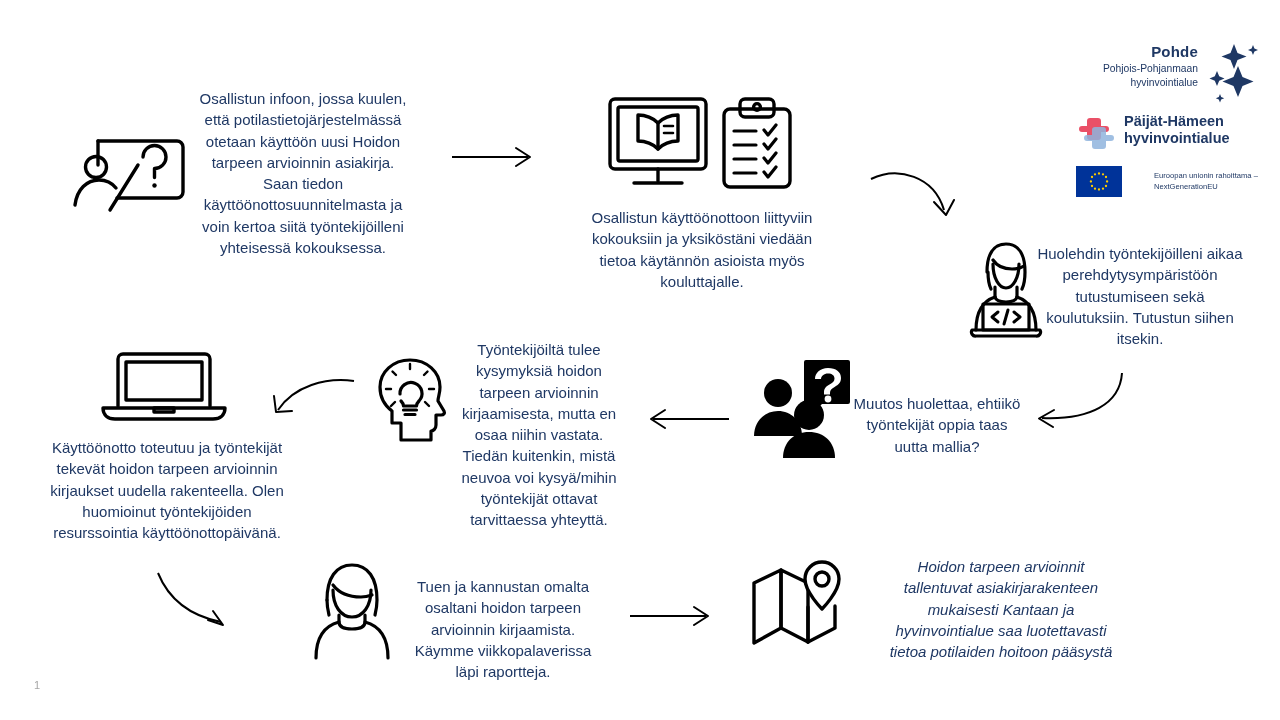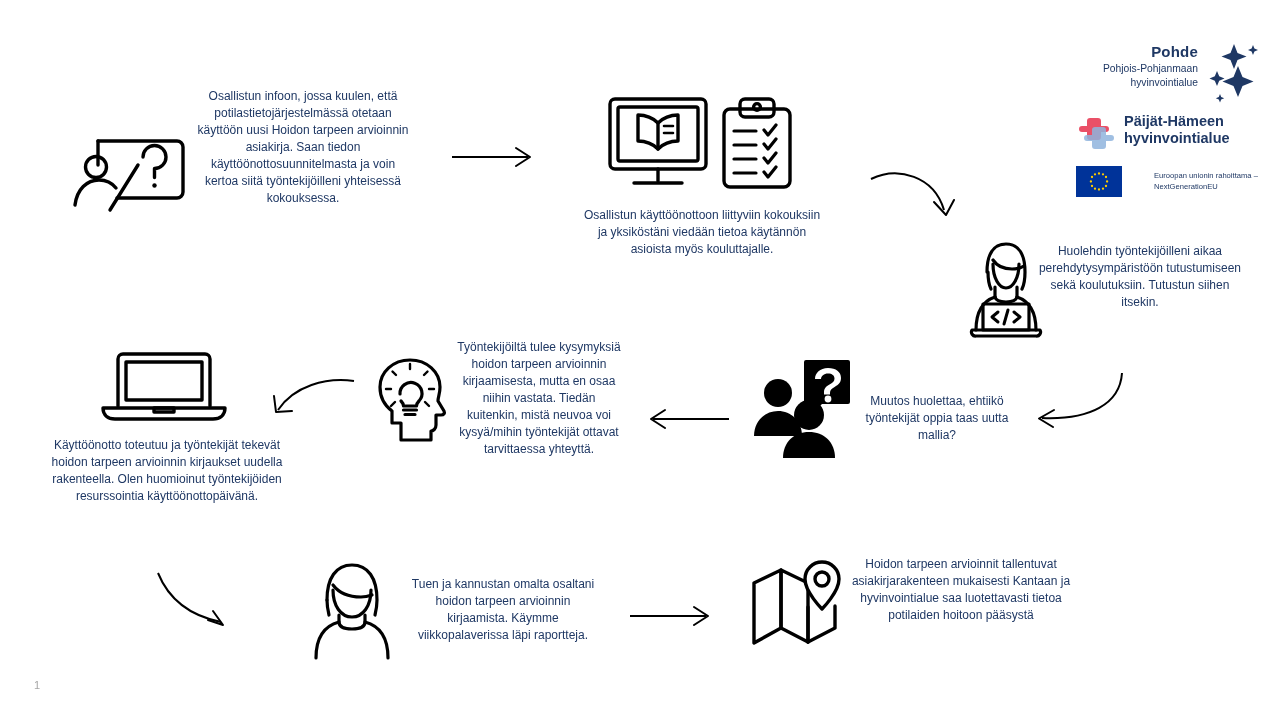"Osallistun infoon, jossa kuulen, että" .callout { font-size: 12px -> 15px }
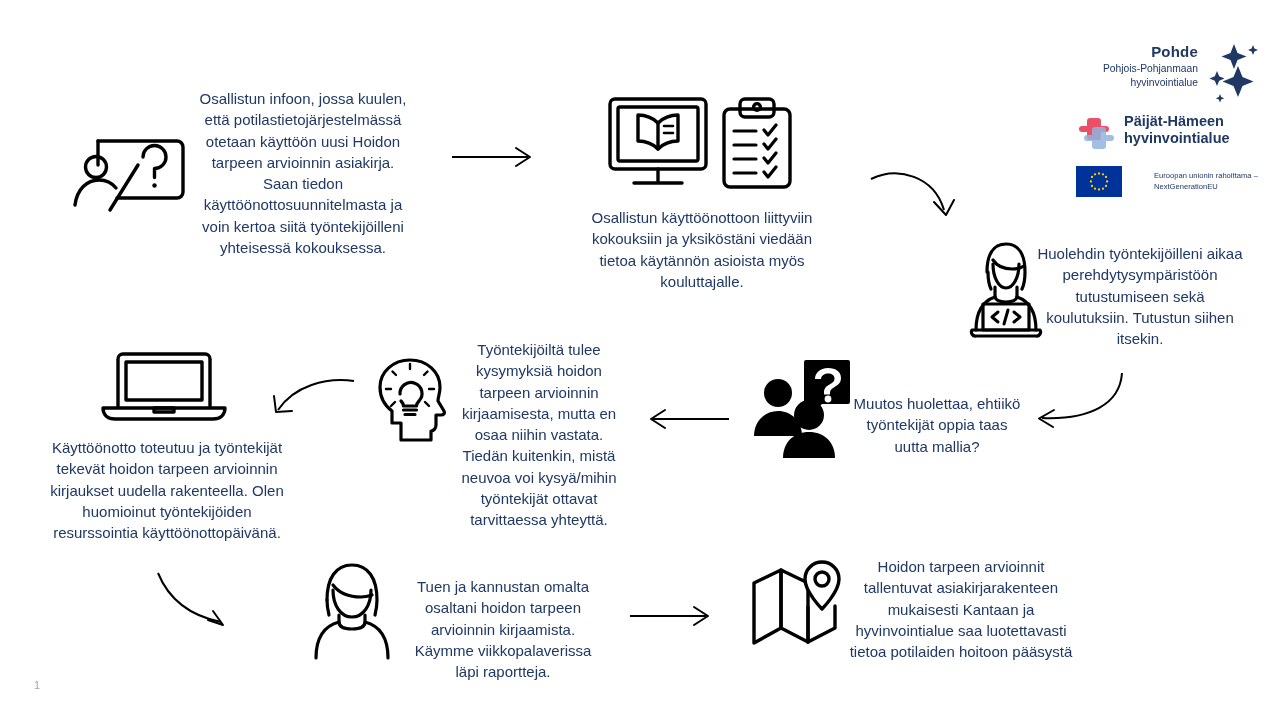"Hoidon tarpeen arvioinnit tallentuvat" div.abs { font-style: none -> italic; left: 848px -> 888px }
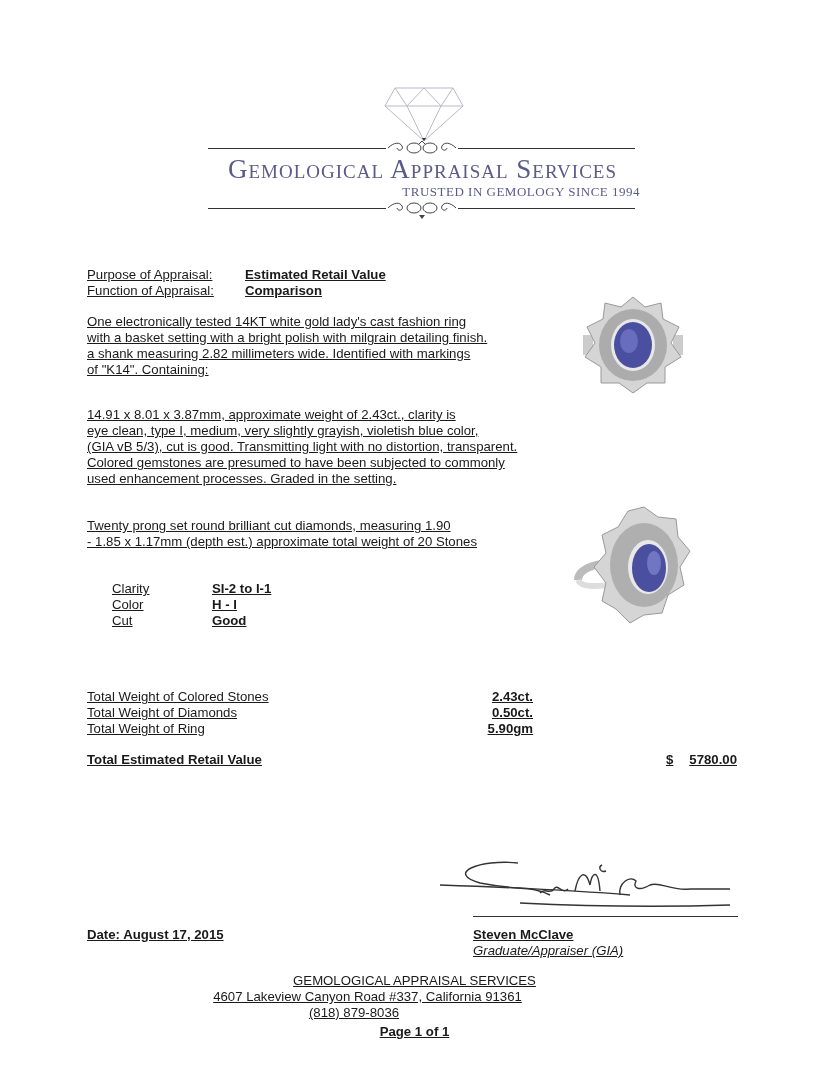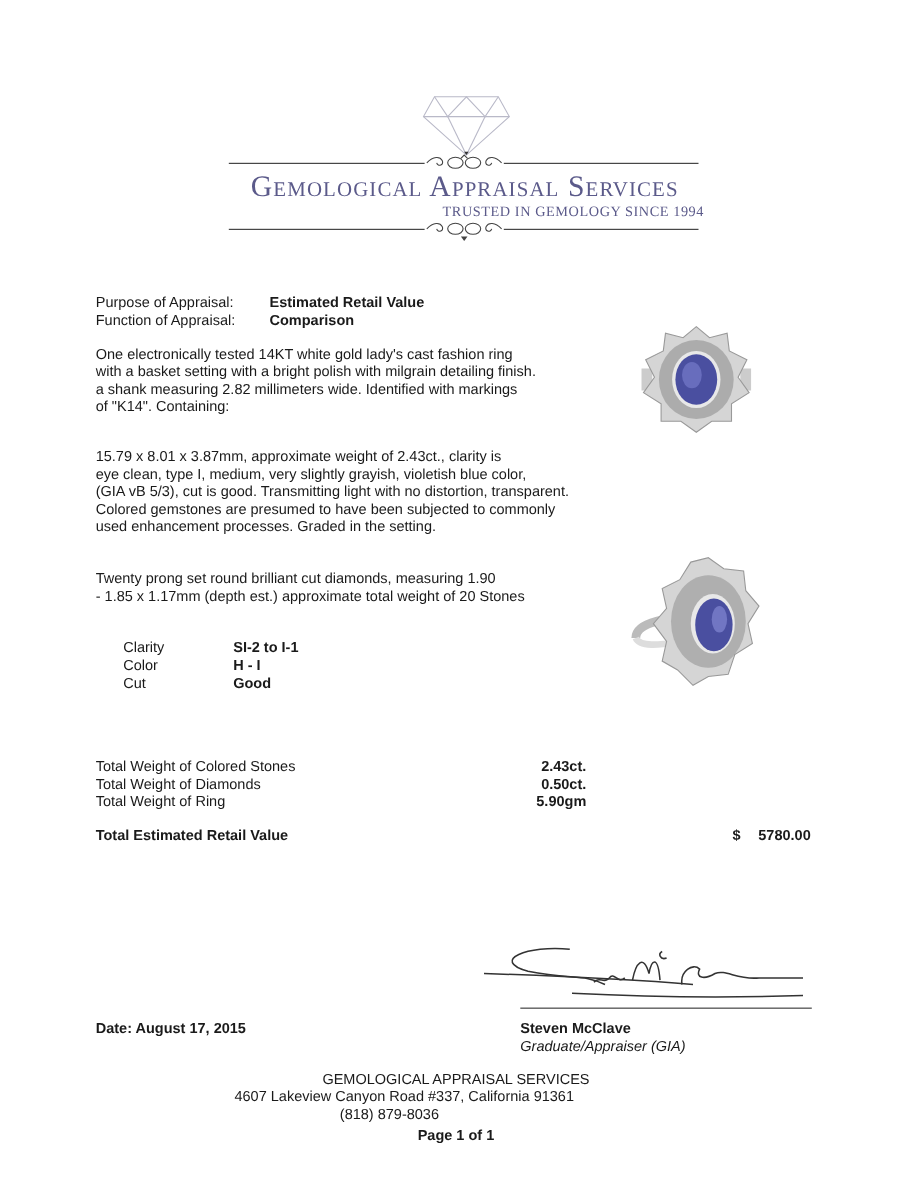"Purpose of Appraisal:" .txt { text-decoration: none -> underline }
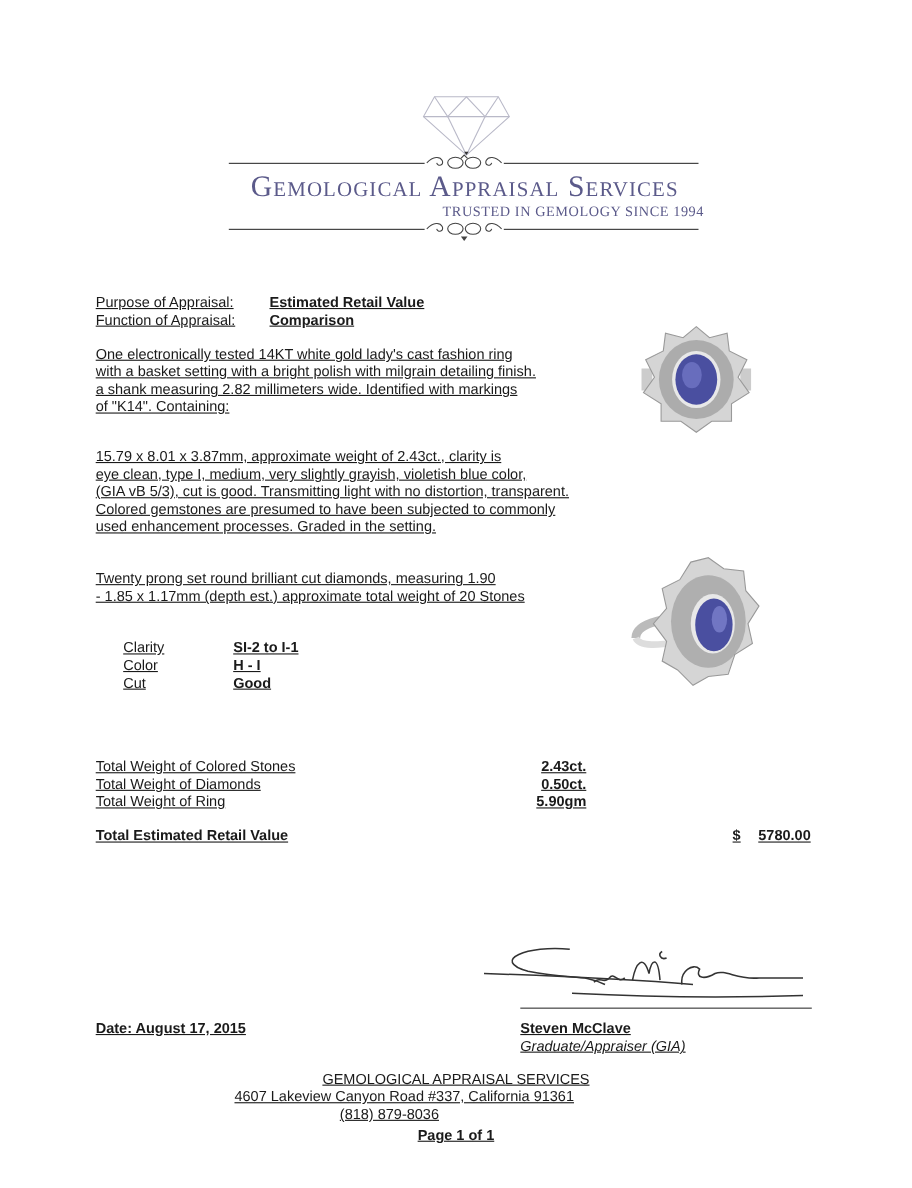"15.79 x 8.01 x 3.87mm," div.txt { text: 15.79 -> 14.91 }
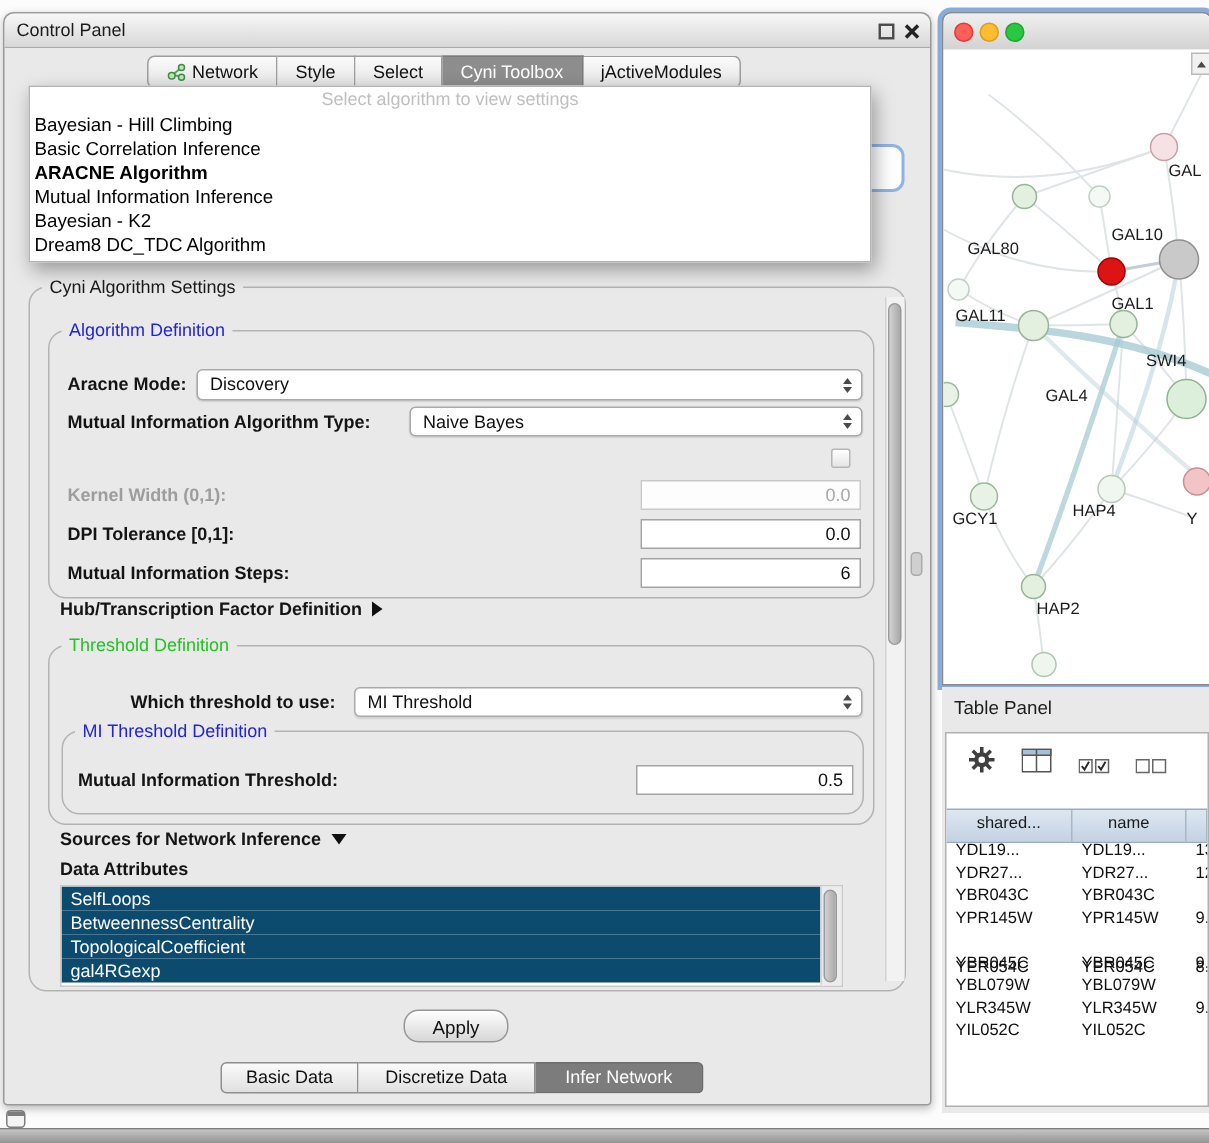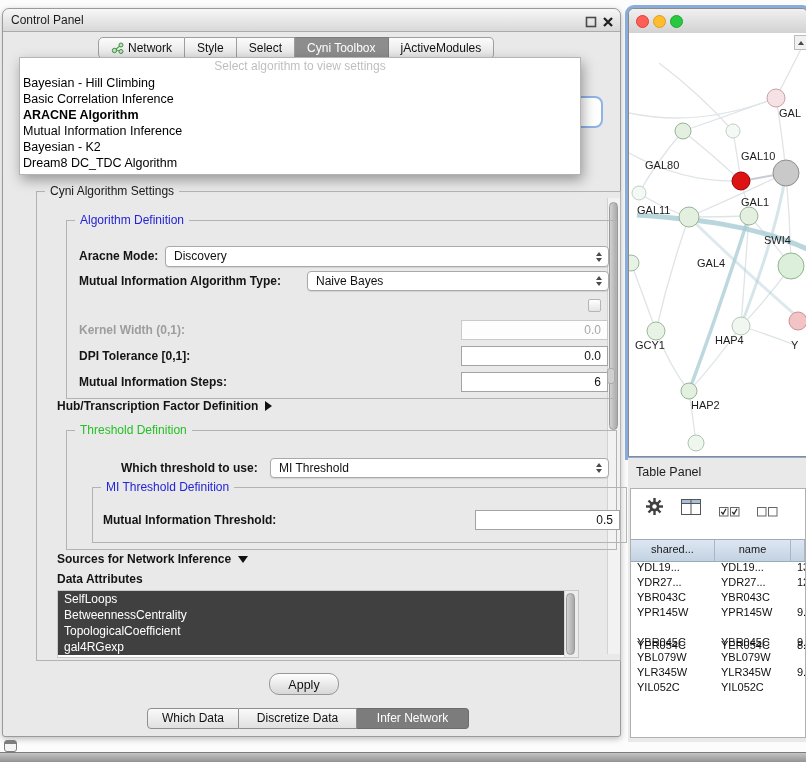"Cyni Algorithm Settings" .grp { border-radius: 0 -> 12px; margin-left: 17px -> none }
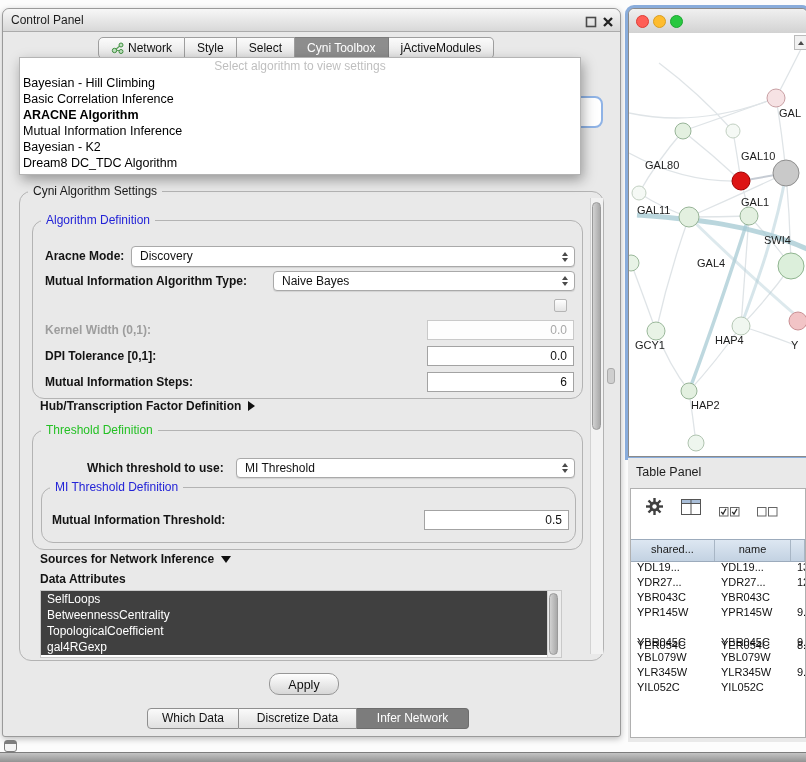"SelfLoops" .listrow { background: #404040 -> #0c4a6e }
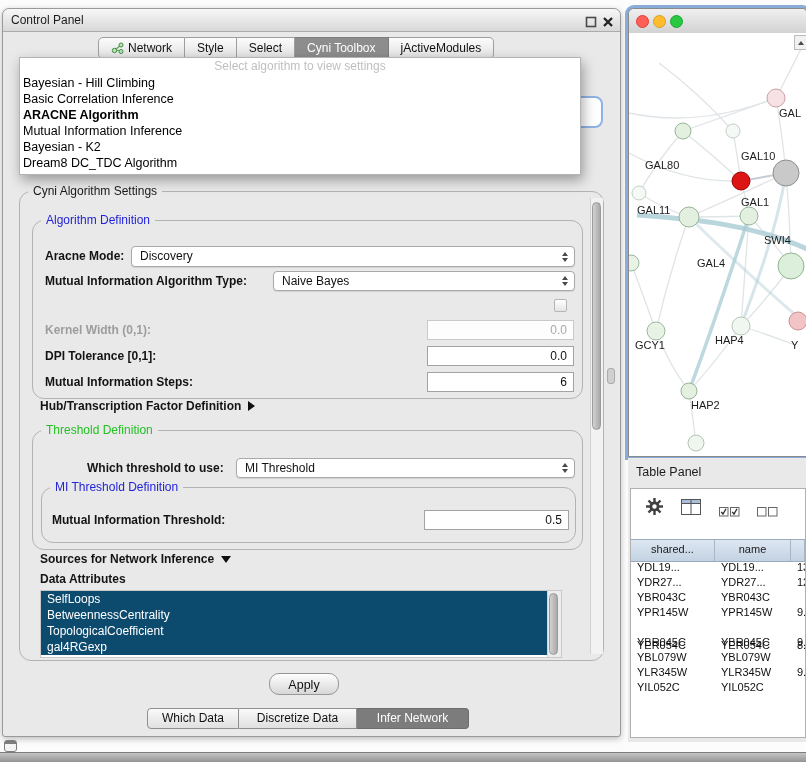"Which Data" div.btab { text: Which -> Basic }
# # #
Exercise:
Only the lines from the one with "background: #404040 ->" through the end of the listing above should be output, exactly as written and with no pictures.

Task output:
"SelfLoops" .listrow { background: #404040 -> #0c4a6e }
"Which Data" div.btab { text: Which -> Basic }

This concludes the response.